From the MRC Neurochemical Pharmacology Unit, Medical Research Council Centre, Medical School, Cambridge, England (Drs Mackay, Iversen, Rossor, Spokes, and Bird), and the Departments of Neuroscience, Neurology, and Psychiatry and Pharmacology, The Johns Hopkins University School of Medicine, Baltimore (Drs Arregui, Creese, and Snyder). Dr Mackay is now with the Argyll and Bute Hospital, Lochgilphead, Argyll, United Kingdom.

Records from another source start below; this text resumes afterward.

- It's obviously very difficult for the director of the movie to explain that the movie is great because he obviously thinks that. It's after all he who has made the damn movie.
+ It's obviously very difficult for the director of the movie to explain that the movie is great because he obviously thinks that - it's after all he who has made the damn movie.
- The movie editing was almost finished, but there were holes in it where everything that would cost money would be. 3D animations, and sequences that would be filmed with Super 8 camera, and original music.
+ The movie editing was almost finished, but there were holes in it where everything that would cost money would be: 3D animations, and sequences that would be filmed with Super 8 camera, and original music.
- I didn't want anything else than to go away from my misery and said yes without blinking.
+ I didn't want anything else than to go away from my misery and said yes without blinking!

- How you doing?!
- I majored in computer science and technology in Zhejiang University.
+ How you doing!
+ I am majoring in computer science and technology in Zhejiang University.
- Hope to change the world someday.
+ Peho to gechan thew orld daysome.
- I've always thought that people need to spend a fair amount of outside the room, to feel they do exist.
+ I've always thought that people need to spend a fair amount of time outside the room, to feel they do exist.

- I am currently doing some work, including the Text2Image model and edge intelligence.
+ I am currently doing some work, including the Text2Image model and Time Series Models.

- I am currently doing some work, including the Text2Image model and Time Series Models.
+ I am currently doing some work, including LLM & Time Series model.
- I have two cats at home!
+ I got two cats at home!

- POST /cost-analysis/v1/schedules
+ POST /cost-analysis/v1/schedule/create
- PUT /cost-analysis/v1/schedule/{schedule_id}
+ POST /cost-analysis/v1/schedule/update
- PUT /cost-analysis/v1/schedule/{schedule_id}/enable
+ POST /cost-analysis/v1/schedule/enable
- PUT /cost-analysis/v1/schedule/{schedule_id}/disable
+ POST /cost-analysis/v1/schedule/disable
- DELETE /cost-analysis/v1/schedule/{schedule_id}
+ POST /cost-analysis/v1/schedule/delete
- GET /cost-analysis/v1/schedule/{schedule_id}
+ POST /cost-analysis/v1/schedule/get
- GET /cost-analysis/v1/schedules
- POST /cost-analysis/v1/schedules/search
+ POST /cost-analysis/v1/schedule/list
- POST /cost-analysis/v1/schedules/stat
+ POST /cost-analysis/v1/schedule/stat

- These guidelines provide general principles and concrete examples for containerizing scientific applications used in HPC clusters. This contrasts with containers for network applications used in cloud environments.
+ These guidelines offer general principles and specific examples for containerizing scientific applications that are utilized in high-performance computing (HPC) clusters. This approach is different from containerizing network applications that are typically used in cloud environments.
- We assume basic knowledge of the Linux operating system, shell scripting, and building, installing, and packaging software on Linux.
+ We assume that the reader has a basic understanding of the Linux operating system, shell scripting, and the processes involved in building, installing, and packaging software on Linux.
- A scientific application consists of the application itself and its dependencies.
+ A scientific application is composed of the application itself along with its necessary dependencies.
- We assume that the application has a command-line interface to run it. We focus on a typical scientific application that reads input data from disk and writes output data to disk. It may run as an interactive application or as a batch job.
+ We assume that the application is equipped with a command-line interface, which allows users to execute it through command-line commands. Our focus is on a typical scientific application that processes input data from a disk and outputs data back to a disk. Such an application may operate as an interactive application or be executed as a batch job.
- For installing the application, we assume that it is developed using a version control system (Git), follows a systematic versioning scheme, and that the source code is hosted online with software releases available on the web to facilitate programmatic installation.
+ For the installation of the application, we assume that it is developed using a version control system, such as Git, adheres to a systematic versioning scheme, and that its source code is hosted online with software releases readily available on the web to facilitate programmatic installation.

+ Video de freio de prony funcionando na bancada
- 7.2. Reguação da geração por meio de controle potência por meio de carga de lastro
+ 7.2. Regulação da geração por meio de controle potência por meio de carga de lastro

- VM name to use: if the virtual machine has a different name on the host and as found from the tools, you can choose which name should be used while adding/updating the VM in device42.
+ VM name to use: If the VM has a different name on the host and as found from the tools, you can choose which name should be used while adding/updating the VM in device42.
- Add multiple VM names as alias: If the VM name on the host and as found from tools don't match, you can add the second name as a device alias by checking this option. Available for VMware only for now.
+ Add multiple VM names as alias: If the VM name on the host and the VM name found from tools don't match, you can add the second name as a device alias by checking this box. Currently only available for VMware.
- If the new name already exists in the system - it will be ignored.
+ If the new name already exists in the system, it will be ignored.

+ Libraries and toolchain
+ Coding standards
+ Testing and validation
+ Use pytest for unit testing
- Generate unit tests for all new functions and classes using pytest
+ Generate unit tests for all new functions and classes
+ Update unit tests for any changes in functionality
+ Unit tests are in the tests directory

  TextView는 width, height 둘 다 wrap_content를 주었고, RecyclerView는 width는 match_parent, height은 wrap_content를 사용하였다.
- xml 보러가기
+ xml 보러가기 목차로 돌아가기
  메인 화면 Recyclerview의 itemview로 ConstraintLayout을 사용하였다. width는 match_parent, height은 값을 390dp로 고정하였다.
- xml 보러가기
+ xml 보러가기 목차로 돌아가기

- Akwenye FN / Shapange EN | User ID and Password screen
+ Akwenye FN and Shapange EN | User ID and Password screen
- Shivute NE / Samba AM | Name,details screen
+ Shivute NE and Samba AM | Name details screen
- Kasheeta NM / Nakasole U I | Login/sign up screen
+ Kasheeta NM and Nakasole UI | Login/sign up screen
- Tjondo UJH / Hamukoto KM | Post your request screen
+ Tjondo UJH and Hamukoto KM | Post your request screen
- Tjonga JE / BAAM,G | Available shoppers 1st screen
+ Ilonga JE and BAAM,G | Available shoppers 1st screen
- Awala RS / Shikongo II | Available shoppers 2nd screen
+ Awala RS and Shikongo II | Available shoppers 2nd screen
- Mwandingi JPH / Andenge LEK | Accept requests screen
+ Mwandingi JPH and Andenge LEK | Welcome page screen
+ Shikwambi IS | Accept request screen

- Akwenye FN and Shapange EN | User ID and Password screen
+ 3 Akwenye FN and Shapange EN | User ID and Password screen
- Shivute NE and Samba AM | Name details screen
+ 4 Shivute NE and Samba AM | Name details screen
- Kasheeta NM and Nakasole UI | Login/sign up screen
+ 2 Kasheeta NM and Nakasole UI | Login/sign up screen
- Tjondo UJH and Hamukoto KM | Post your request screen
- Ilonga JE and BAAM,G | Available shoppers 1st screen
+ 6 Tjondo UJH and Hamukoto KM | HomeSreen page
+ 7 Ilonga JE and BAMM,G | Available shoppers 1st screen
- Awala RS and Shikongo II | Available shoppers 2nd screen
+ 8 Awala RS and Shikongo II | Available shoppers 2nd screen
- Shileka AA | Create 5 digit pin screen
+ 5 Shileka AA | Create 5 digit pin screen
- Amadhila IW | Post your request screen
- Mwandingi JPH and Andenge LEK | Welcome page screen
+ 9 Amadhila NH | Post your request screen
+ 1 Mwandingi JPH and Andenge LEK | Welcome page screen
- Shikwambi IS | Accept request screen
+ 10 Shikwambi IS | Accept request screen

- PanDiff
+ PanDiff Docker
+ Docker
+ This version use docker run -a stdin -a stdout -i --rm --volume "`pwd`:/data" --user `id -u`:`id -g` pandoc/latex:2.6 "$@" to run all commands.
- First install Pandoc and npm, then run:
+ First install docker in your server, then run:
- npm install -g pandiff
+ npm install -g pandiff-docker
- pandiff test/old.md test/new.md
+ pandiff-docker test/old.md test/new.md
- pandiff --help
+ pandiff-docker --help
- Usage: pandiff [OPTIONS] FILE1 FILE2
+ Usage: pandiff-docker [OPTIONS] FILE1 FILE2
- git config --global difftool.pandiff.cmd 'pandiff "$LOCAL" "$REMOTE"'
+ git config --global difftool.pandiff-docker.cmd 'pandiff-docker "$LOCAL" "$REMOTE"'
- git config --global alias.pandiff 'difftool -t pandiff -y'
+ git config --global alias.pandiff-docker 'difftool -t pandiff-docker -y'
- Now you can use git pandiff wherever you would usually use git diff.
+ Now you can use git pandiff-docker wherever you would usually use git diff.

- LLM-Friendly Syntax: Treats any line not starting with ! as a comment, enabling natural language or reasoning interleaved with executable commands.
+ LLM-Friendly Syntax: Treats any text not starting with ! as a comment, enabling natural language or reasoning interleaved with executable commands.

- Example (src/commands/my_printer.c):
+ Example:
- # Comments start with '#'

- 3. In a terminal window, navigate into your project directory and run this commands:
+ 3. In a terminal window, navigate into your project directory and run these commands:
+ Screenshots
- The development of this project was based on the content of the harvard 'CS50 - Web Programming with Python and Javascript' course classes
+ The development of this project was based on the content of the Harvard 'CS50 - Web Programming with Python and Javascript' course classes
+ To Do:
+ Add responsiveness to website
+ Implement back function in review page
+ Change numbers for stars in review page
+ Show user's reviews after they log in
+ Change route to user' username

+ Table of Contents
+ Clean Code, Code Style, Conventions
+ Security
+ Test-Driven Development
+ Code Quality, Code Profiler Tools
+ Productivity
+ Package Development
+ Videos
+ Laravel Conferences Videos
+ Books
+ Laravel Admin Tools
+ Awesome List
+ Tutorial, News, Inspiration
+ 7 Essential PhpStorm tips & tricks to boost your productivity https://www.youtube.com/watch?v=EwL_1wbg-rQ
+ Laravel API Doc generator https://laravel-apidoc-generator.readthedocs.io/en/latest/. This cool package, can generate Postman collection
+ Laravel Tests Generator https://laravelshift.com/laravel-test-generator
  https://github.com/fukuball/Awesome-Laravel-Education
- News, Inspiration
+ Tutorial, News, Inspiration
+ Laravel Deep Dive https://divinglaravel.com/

Arch Gen Psychiatry. 1982;39(9):991-997. doi:10.1001/archpsyc.1982.04290090001001

• In postmortem samples of caudate nucleus and nucleus accumbens from 48 schizophrenic patients, there were significant increases in both the maximum number of binding sites (Bmax) and the apparent dissociation constant (KD) for tritiated spiperone. The increase in apparent KD probably reflects the presence of residual neuroleptic drugs, but changes in Bmax for tritiated spiperone reflect genuine changes in receptor numbers. The increases in receptors were seen only in patients in whom neuroleptic medication had been maintained until the time of death, indicating that they may be entirely iatrogenic. Dopamine measurements for a larger series of schizophrenic and control cases (n > 60) show significantly increased concentrations in both the nucleus accumbens and caudate nucleus. The changes in dopamine were not obviously related to neuroleptic medication and, unlike the receptor changes, were most severe in younger patients.